“Me compré mi primer coche con lo que obtuve cortando las lenguas de bacalao” cuenta Christoffer, uno de los trabajadores de Brødrene Karlsen. Él es, a su vez, sobrino de Rita Karlsen, propietaria y tercera generación a cargo de esta cooperativa de pescado, fundada en 1932, que suministra bacalao (entre otros pescados) desde Husøy, una isla en la región de Troms, al norte de Noruega, más allá del Círculo Portal Ártico.
Como Christoffer hizo en su día, muchos otros niños desde los 10 a los 15 años acuden por las tardes a la fábrica para cortar las lenguas (lo que nosotros conocemos como cocochas) del bacalao Skrei, un bocado gourmet que llega desde el mar de Barents hasta nuestras mesas y en unos días termina su temporada. Para probarlas no hay que irse hasta Noruega, estas en concreto las venden en la sección de congelados de Mercadona.
En Husøy solo existe un colegio, a él acuden alrededor de 200 niños, cada uno de ellos con un porvenir y planes de futuro diferentes, volviéndose complicado predecir el porcentaje de ellos que acabarán dedicándose a la pesca. Llevan más de 40 años colaborando con el colegio, que crea grupos de alumnos que se turna cada día para acudir a la fábrica y realizar una actividad extraescolar algo inusual.
“Yo empecé mi carrera haciendo lo mismo”, cuenta Rita, que solo tenía 12 años cuando se hizo con cuchillo en mano para ganarse la paga. De las cuatro cooperativas que existen en la pequeña isla que se conecta con el resto de la región de Troms por un puente de hormigón, Karlsen es la única que colabora con la escuela.
El relevo generacional también es un asunto que preocupa a la industria pesquera Noruega. “Es por eso que contamos con los niños para que vengan a cortar las cocochas. Podríamos hacerlo nosotros, pero queremos incentivarlos”. Esta es una forma de “enseñarles el oficio y que ayuden a preservarlo”.
Cada uno de ellos puede llegar a casa con un ‘mini sueldo’ que muchos otros niños de su edad querrían: “les pagamos 35 NOKs (coronas suecas) por kilo. Los más pequeños pueden cortar 10 kilos, pero los mayores pueden llegar hasta los 150” comparte Rita orgullosa de la iniciativa.

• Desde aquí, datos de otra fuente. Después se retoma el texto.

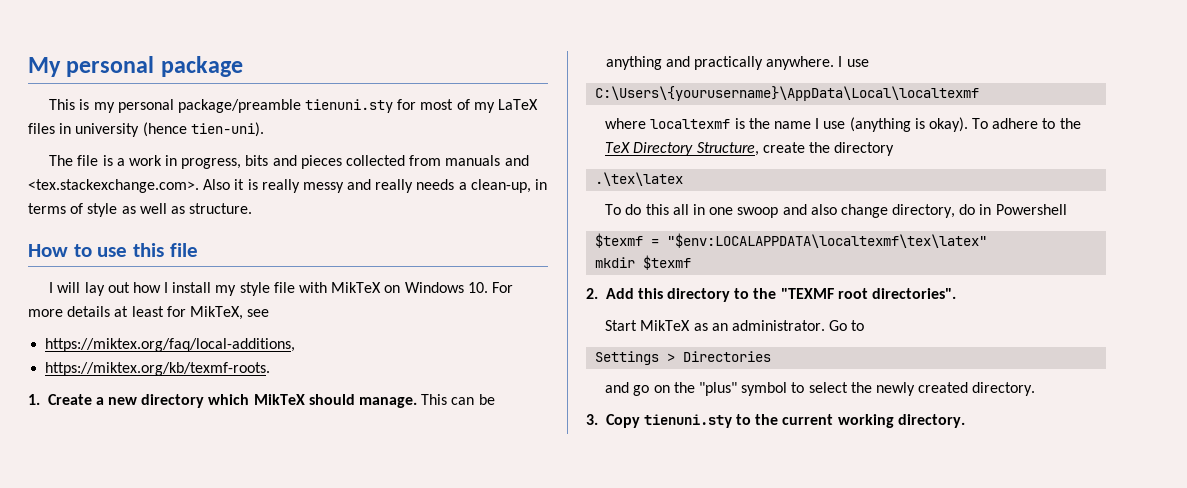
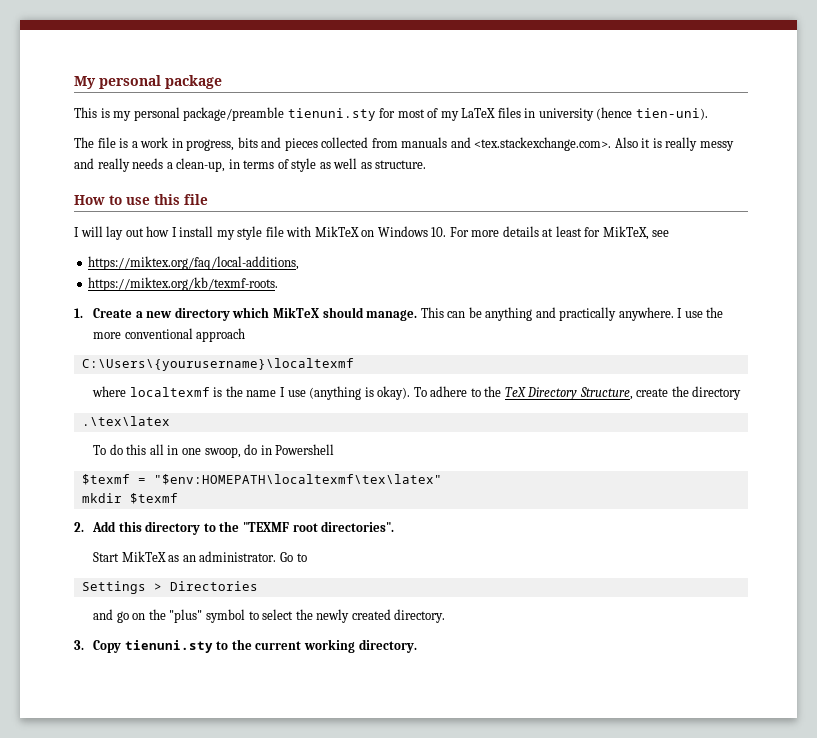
[595,86,980,101] // C:\Users\{yourusername}\AppData\Local\localtexmf -> [706,307,724,318] [93,328,246,342] [81,358,354,371] the more conventional approach // C:\Users\{yourusername}\localtexmf
[737,204,956,218] swoop and also change directory, -> [204,447,241,458] swoop,
[667,233,988,248] "$env:LOCALAPPDATA\localtexmf\tex\latex" -> [153,474,442,485] "$env:HOMEPATH\localtexmf\tex\latex"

“Venimos cada temporada una vez que el colegio nos lo permite, hoy he venido aquí a las 17:00 y me iré a las 00:00”, contaba Ida, una de las jóvenes entre cocochas. Ella es Ida, tiene 15 años y puede cortar hasta 40 kilos a la hora, por lo que a casa se lleva 120 € por cada hora que pasa cortando cocochas en la cooperativa.
“Pueden estar tantas horas como quieran. Normalmente, están tres horas, aunque los mayores suelen quedarse más”, puntualiza Rita. A la izquierda, otra niña de 10 años le acompañaba en la tarea. Al día siguiente, ambas, al igual que los otros cinco niños que completaban el grupo, tienen que ir al colegio, pero no repetirán faena en la fábrica.
El hecho de que la escuela organice cada día un grupo diferente les permite descansar, el objetivo no es ayudar a la fábrica a sacar el trabajo adelante sino concienciarse. Y si, además, se llevan una paga extra, la recompensa es doble: se están llevando a casa herramientas para manejar su economía familiar así como un mayor entendimiento del funcionamiento de su entorno y las tradiciones que envuelven a su cultura, así como el compromiso de querer preservarlas.
Nada aproximado ni relacionado con el esclavismo infantil, esta práctica es una de las tradiciones más arraigadas en Noruega, y la ley protege el trabajo de niños de esta edad, que pasan muy pocas horas al mes desempeñando esta labor. “Es importante que no sean nuestros empleados, nosotros les compramos las cocochas a ellos”, aclara Rita Karlsen sobre la regulación de esta práctica.